L’omaggio migliore a Pellizza da Volpedo? Non punire il suo “Quarto Stato” con una posizione infelice: inaugurazione con polemica al Museo del Novecento per la mostra che racconta la lunga gestazione del suo capolavoro
Sarebbe stato imbarazzante lasciare che tutto passasse sotto silenzio, applaudirsi e brindare a Prosecco lasciando nell’aria l’ombra ingombrante di una questione irrisolta, vecchia quanto è vecchio il Museo del Novecento. Ovvero giovane, ma non per questo meno spinosa e fastidiosa. A togliere le castagne dal fuoco – o a metterle, dipende dai punti di vista […]

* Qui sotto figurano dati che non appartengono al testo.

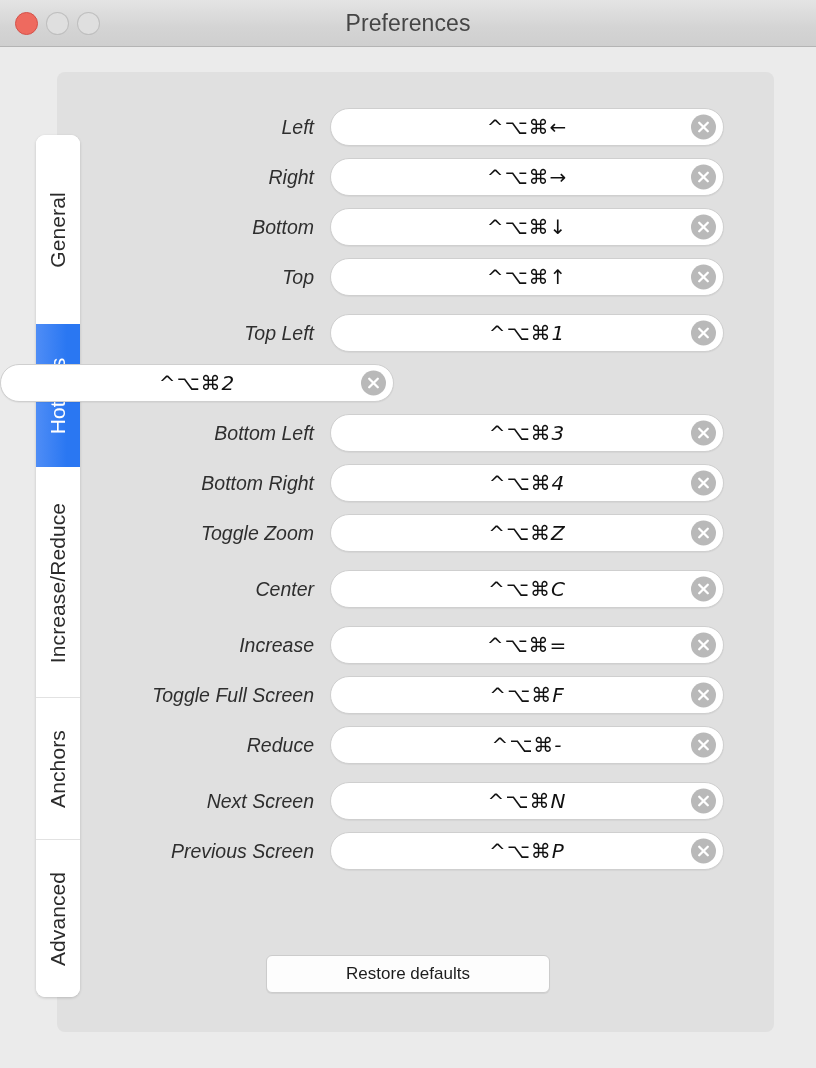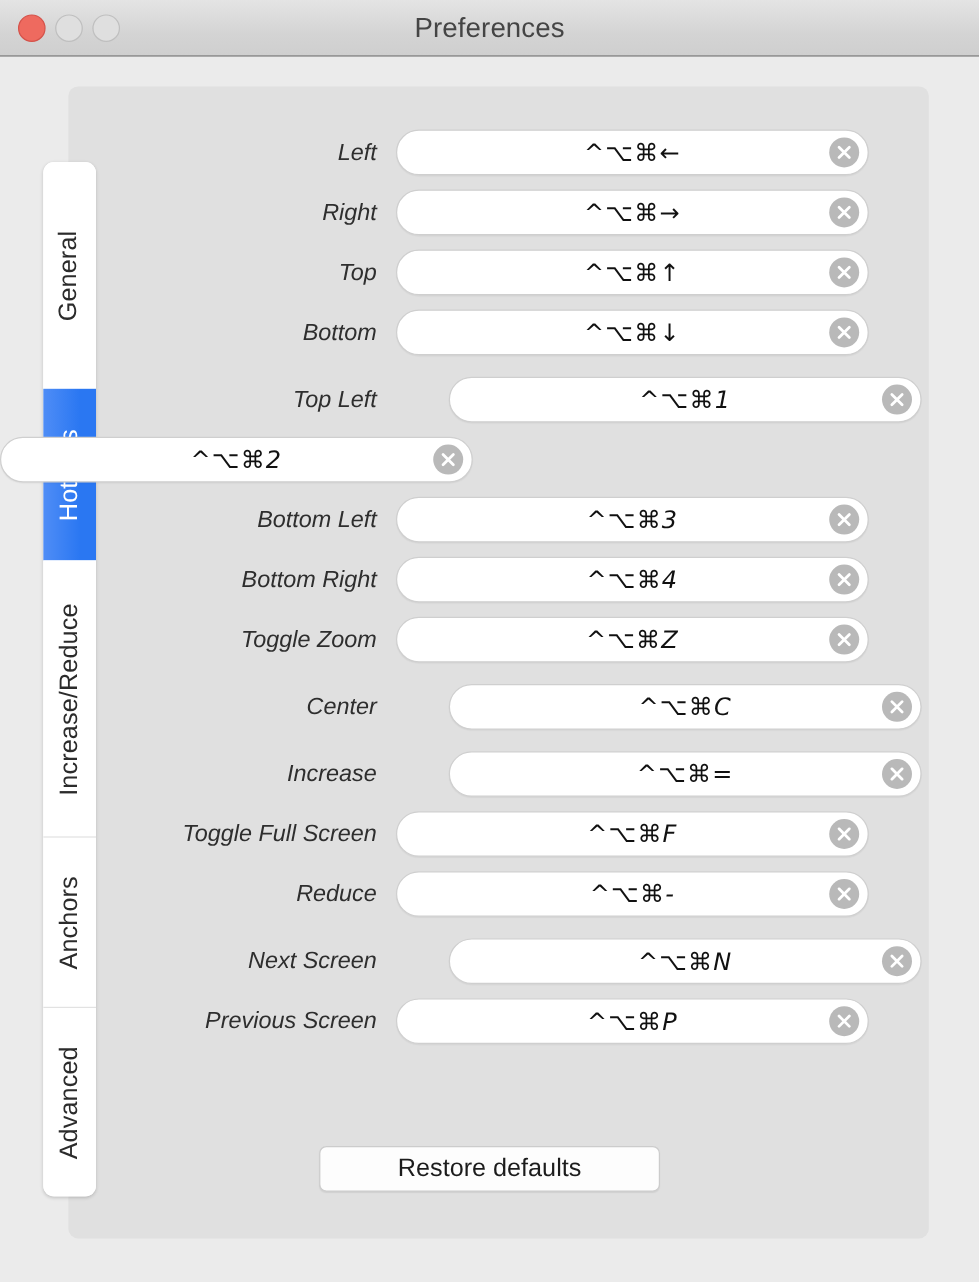"Top" div.row { order: before "Bottom" -> after "Bottom" }
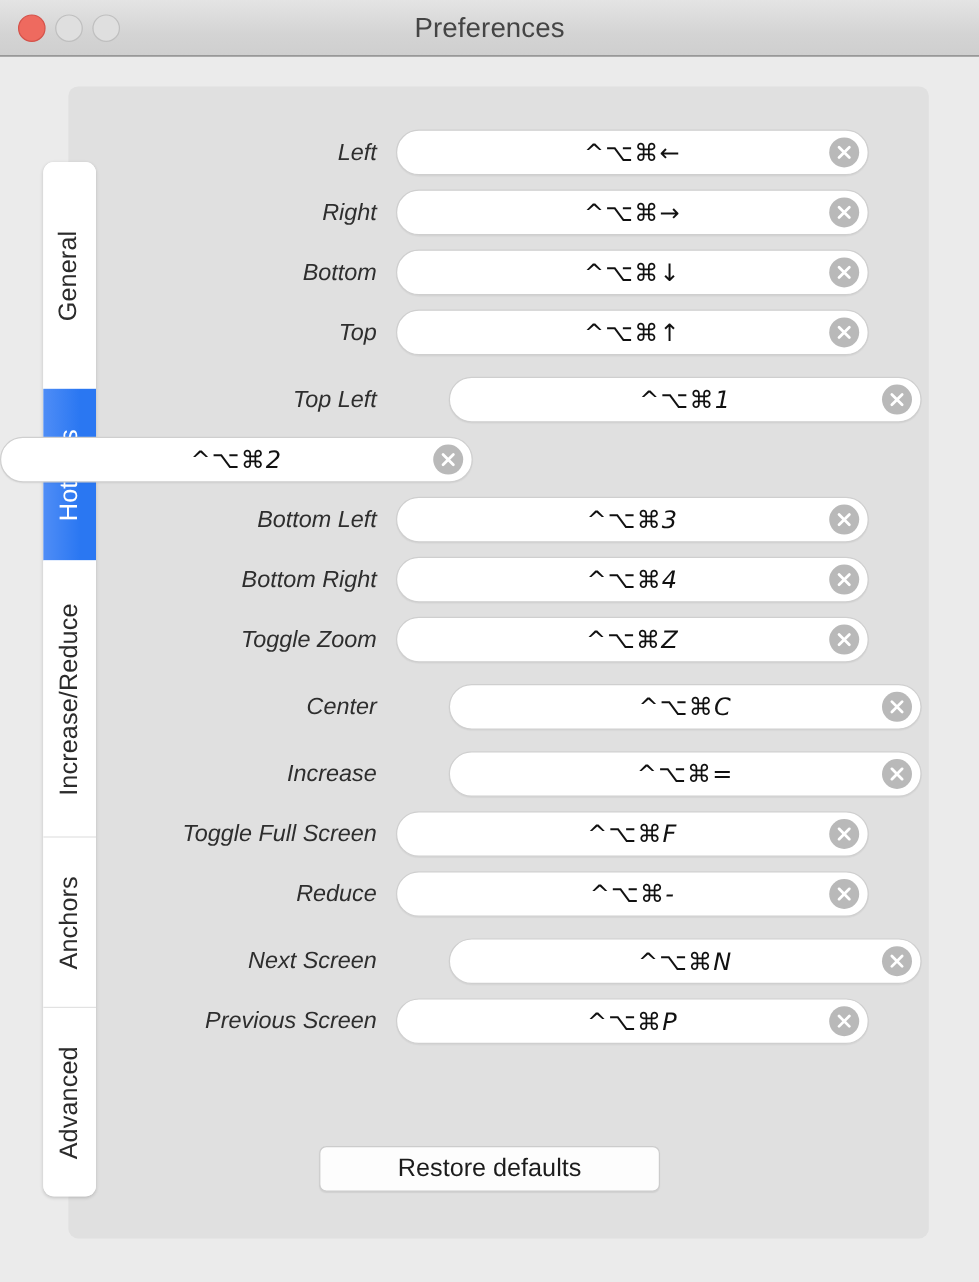"Top Left" .row.gap-before { gap: 44px -> none }
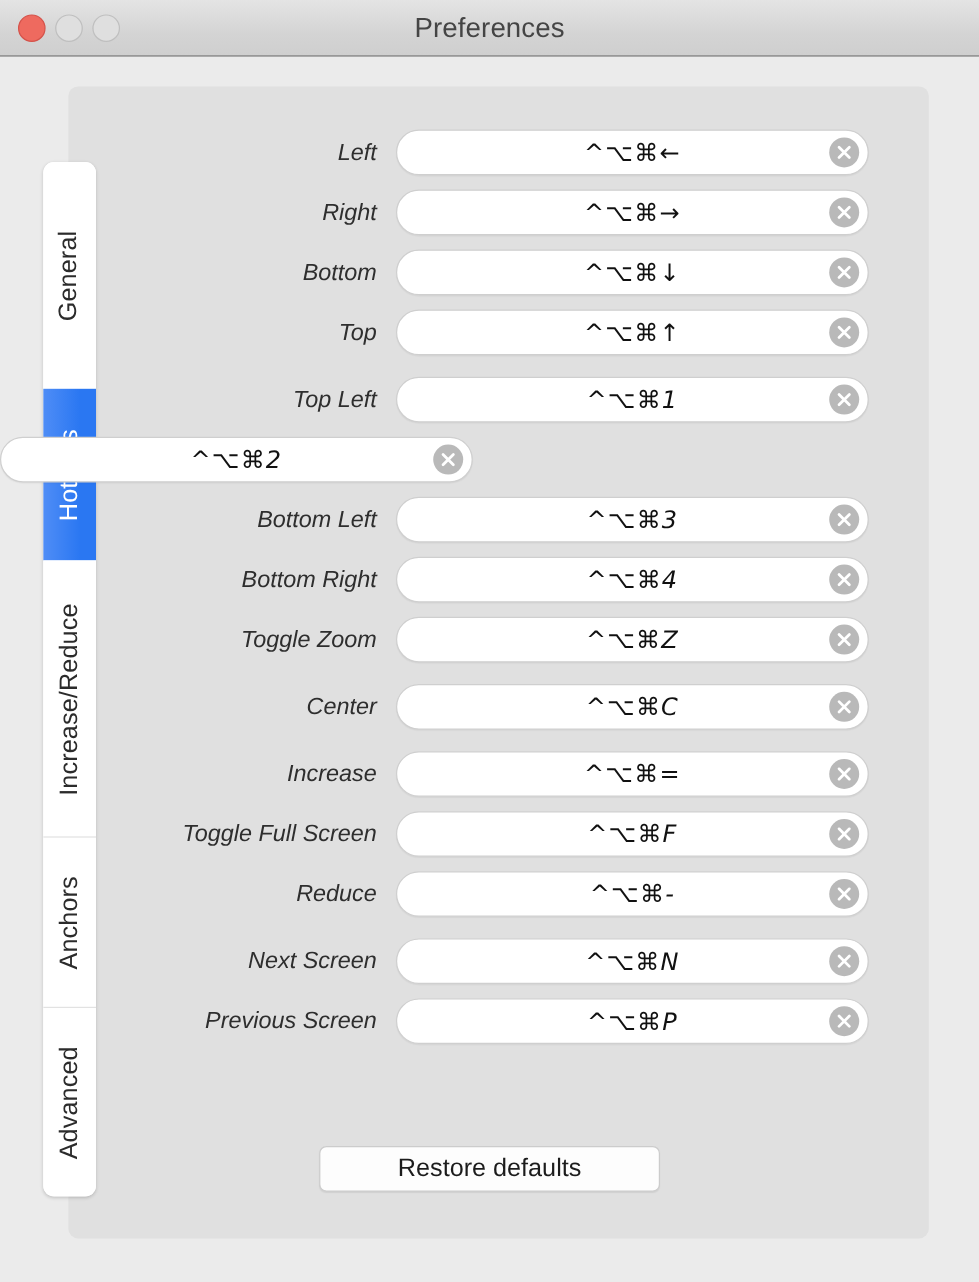"Restore defaults" #restore-btn { font-size: 21px -> 17px }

Sarebbe stato imbarazzante lasciare che tutto passasse sotto silenzio, applaudirsi e brindare a Prosecco lasciando nell’aria l’ombra ingombrante di una questione irrisolta, vecchia quanto è vecchio il Museo del Novecento. Ovvero giovane, ma non per questo meno spinosa e fastidiosa. A togliere le castagne dal fuoco – o a metterle, dipende dai punti di vista – ci pensa lei. Aurora Scotti viola ogni stucchevole reverenza e antepone giustamente il buon senso al rispetto dell’ospitalità: alza il dito e lo dice, senza sbottare ma con educata fermezza, che il re è nudo. Lo fa dal tavolo degli oratori della mostra con cui racconta la lunga, complessa e tormentata gestazione del Quarto Stato di Pellizza da Volpedo, un tempo alla Villa Reale e poi traslato all’Arengario, in quella che la Scotti non ha remore nel tornare a definire una posizione infelice. Spazio angusto per un lavoro che con i suoi cinque metri mezzo per due e ottanta avrebbe bisogno di respirare; scatola buia che non rende giustizia alla qualità pittorica, vetro di protezione troppo distante dalla tela e quindi caleidoscopio di ombre e riflessi. Botta e risposta fuoriprogramma – ce ne fossero! Le preview stampa sono solite traccheggiare nell’autocompiacimento – con la direttrice del museo Marina Pugliese: il Quarto Stato si porta dietro, volente o nolente, una carica ideologica che lo mette implicitamente a rischio vandalismo. Per cui il vetro protettivo è d’obbligo. E la questione si chiude qui, anche se non è scritto da nessuna parte che debba essere messo male, troppo distante da un quadro che paga l’errore iniziale di una collocazione sfortunata.
Tolto lo scambio di vedute resta l’omaggio, completo e definitivo, ad un quadro che resta icona vera del Novecento: non tanto per meriti intrinseci, forse, ma per la sua inconsapevole capacità di suggestionare l’immaginario collettivo, limite e fortuna di un’opera che tra calendari sindacali e tessere di partito, vignette satiriche e manifesti ha attraversato tutto il secolo breve. In mostra non c’è traccia di tutto ciò, si screma la retorica e si torna doverosamente all’essenza delle cose: alla mano sublime che traccia disegni preparatorie di spettacolare qualità, alle differenze formali tra le diverse versioni del quadro, dalla Fiumana in arrivo da Brera fino al primigenio Ambasciatori della fame; si evoca la caligine di un pomeriggio di sole in quella Piazza Malaspina (1892) che sarà teatro della scena. Chiudendo con un guizzo di contemporaneità, nel My Fourth Homage di Massimo Bartolini, freschissima acquisizione del museo.